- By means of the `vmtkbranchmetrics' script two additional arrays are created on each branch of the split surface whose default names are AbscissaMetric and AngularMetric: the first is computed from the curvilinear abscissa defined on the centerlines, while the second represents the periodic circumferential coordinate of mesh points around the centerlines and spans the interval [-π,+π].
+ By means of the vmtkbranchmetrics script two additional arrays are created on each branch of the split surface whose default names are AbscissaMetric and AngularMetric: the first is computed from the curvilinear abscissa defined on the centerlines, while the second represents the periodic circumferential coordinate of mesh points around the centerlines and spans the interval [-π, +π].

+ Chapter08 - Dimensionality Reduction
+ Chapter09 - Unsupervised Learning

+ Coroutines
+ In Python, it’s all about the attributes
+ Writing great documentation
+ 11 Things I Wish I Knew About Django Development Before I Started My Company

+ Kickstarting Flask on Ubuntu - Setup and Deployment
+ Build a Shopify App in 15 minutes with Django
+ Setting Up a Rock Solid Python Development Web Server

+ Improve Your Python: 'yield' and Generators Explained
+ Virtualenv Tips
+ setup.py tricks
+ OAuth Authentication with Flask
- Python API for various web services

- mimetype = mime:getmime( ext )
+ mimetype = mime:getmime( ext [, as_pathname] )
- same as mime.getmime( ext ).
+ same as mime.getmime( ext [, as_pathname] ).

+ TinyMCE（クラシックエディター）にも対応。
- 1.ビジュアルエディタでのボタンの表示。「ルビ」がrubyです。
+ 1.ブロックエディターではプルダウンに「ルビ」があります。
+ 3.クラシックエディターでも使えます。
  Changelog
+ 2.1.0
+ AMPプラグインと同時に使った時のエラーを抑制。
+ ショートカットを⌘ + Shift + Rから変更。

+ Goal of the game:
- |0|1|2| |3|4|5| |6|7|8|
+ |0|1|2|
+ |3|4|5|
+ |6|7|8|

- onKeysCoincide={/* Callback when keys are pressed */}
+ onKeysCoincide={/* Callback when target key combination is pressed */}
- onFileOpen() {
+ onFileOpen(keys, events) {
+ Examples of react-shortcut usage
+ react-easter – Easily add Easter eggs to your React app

• [Directions]: Each line from the one containing "Shift + Rから変更。" to the end of the listing above should be copied exactly, and nothing else.

• [Answer to this task]:
+ ショートカットを⌘ + Shift + Rから変更。

+ Goal of the game:
- |0|1|2| |3|4|5| |6|7|8|
+ |0|1|2|
+ |3|4|5|
+ |6|7|8|

- onKeysCoincide={/* Callback when keys are pressed */}
+ onKeysCoincide={/* Callback when target key combination is pressed */}
- onFileOpen() {
+ onFileOpen(keys, events) {
+ Examples of react-shortcut usage
+ react-easter – Easily add Easter eggs to your React app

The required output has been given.